Return only those lines of the listing in which "keywords" appears.

···

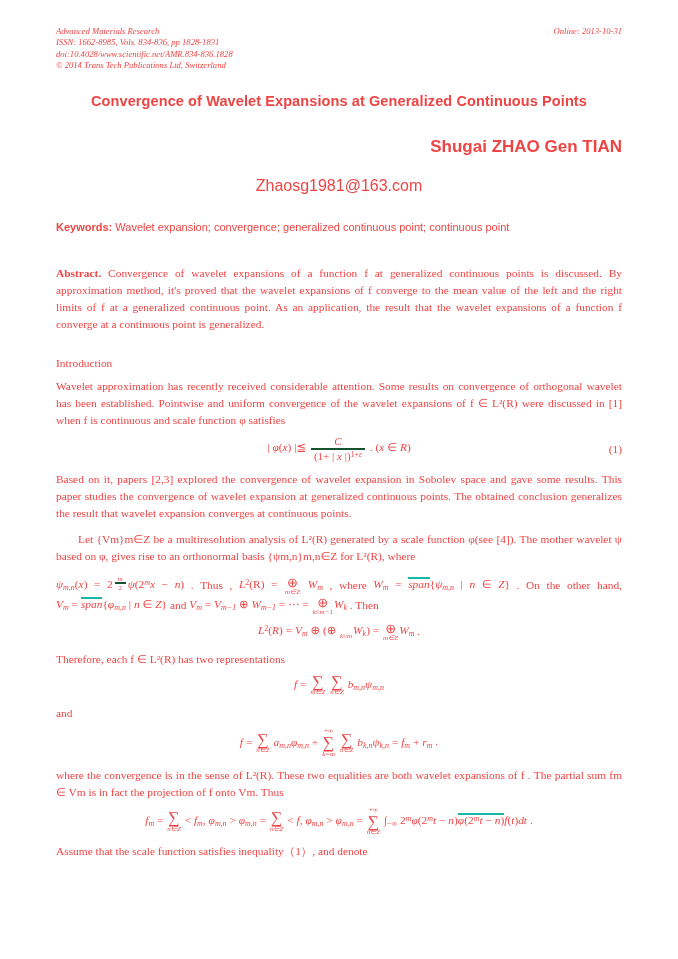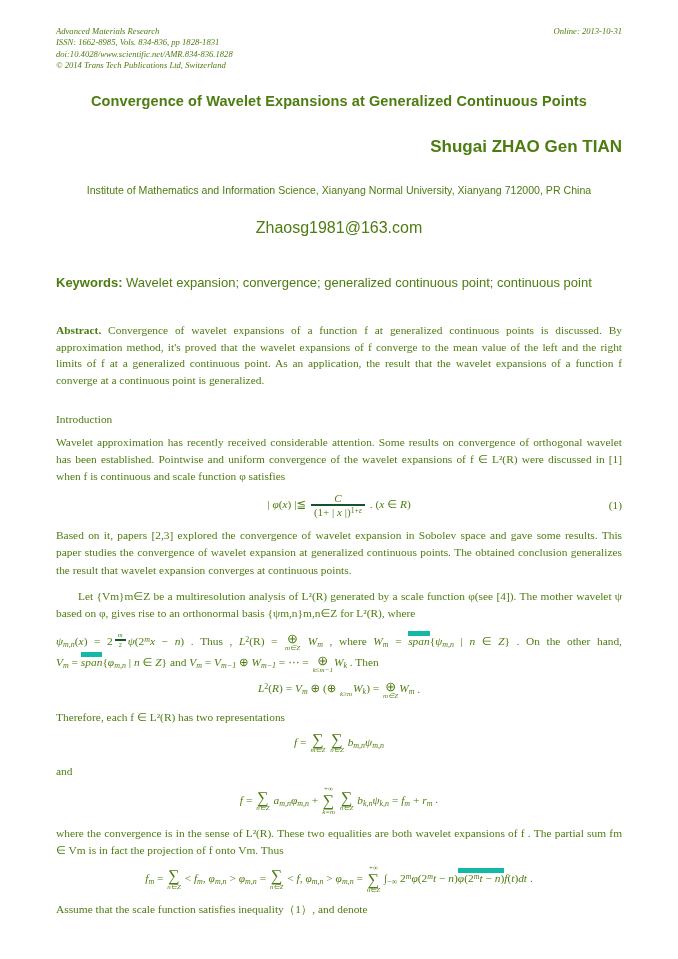--- a/index.html
+++ b/index.html
@@ -16,7 +16,7 @@
     box-sizing: border-box;
     padding: 26px 56px 20px 56px;
     font-family: "Liberation Serif", serif;
-    color: #4d7c0f;
+    color: #ef4444;
     overflow: hidden;
   }
   .hdr {

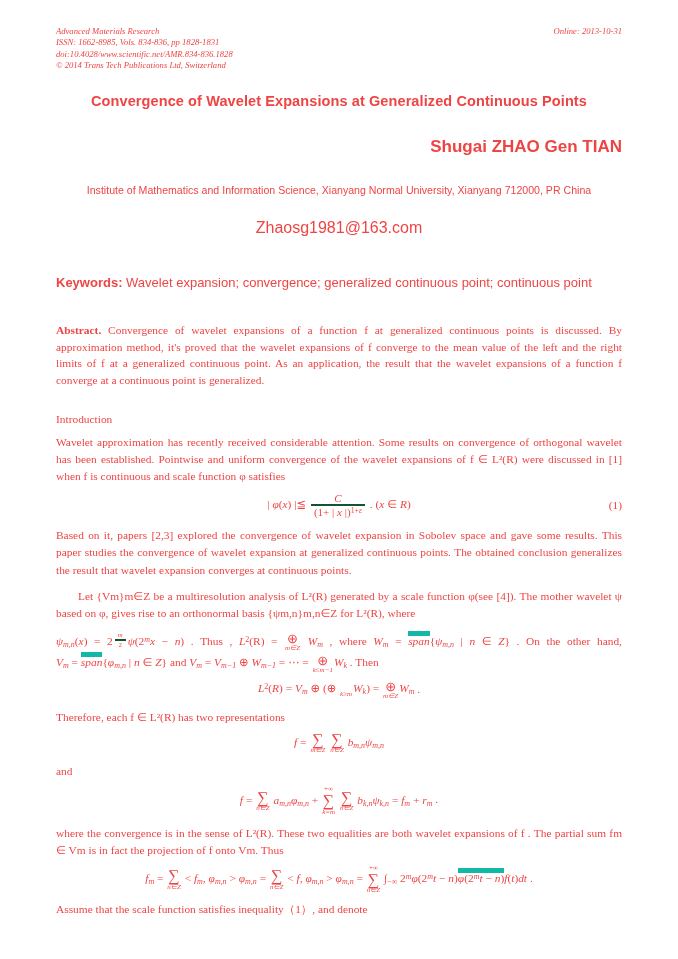--- a/index.html
+++ b/index.html
@@ -163,7 +163,6 @@
 
   <div class="authors">Shugai ZHAO  Gen TIAN</div>
 
-  <div class="affil">Institute of Mathematics and Information Science, Xianyang Normal University, Xianyang 712000, PR China</div>
 
   <div class="email">Zhaosg1981@163.com</div>
 

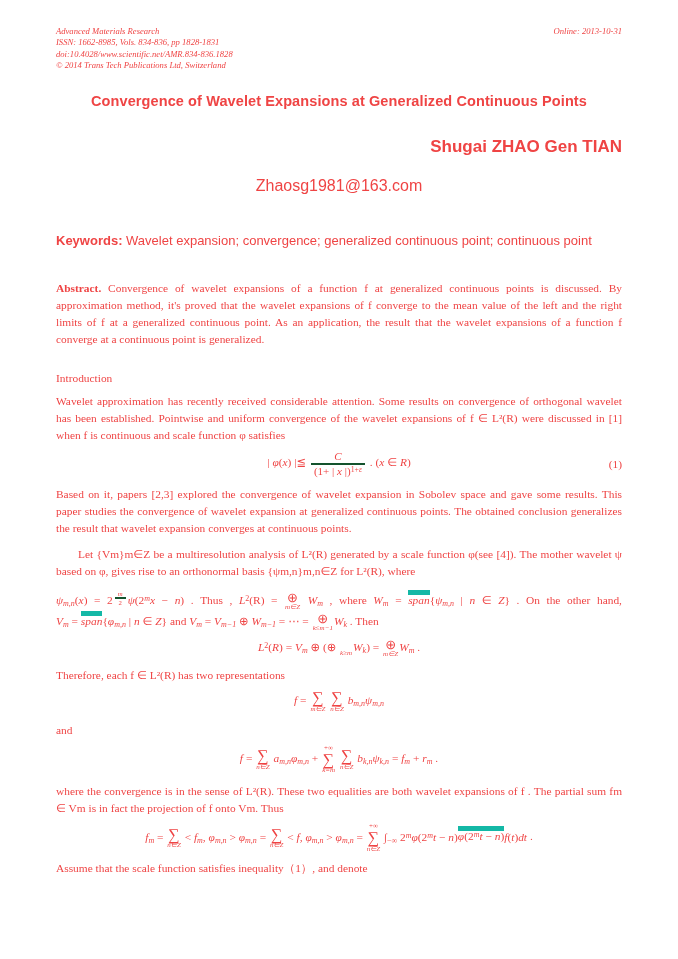--- a/index.html
+++ b/index.html
@@ -63,8 +63,8 @@
   }
   .keywords {
     font-family: "Liberation Sans", sans-serif;
-    font-size: 13px;
-    margin-top: 38px;
+    font-size: 11px;
+    margin-top: 26px;
   }
   .keywords b { font-weight: bold; }
   .abstract {

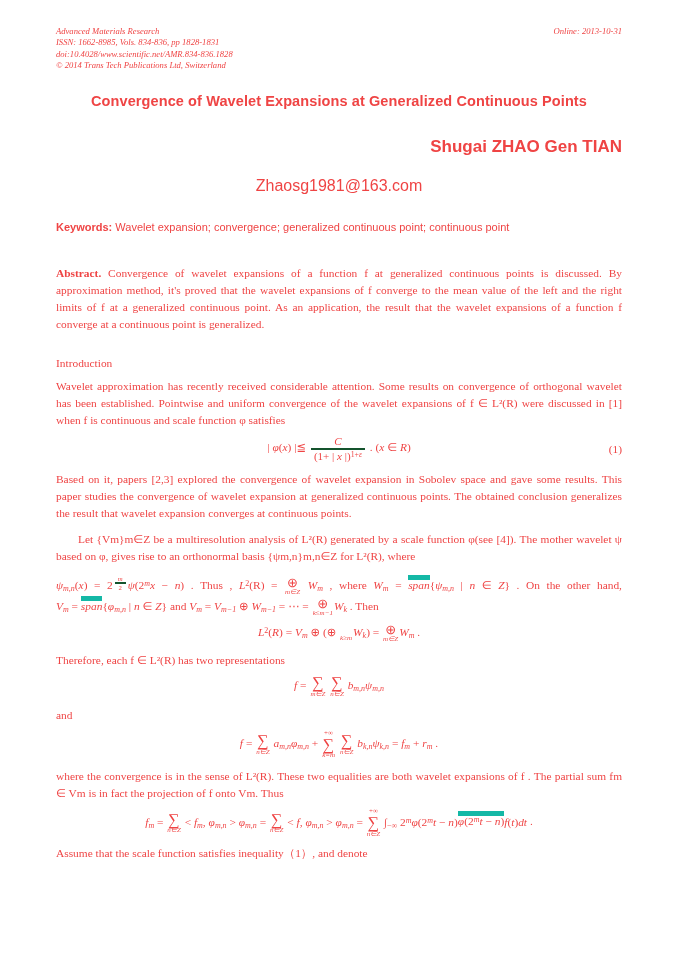--- a/index.html
+++ b/index.html
@@ -118,7 +118,7 @@
   }
   .frac .nu { display: block; padding: 0 3px; }
   .frac .de { display: block; border-top: 2px solid #14532d; padding: 0 3px; }
-  .ovl { border-top: 5px solid #14b8a6; padding-top: 0px; display: inline-block; line-height: 1.05;}
+  .ovl { border-top: 2px solid #14b8a6; padding-top: 0px; display: inline-block; line-height: 1.05;}
   .sumwrap {
     display: inline-block;
     text-align: center;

···

RESULT BELOW:
   .keywords {
   .keywords b { font-weight: bold; }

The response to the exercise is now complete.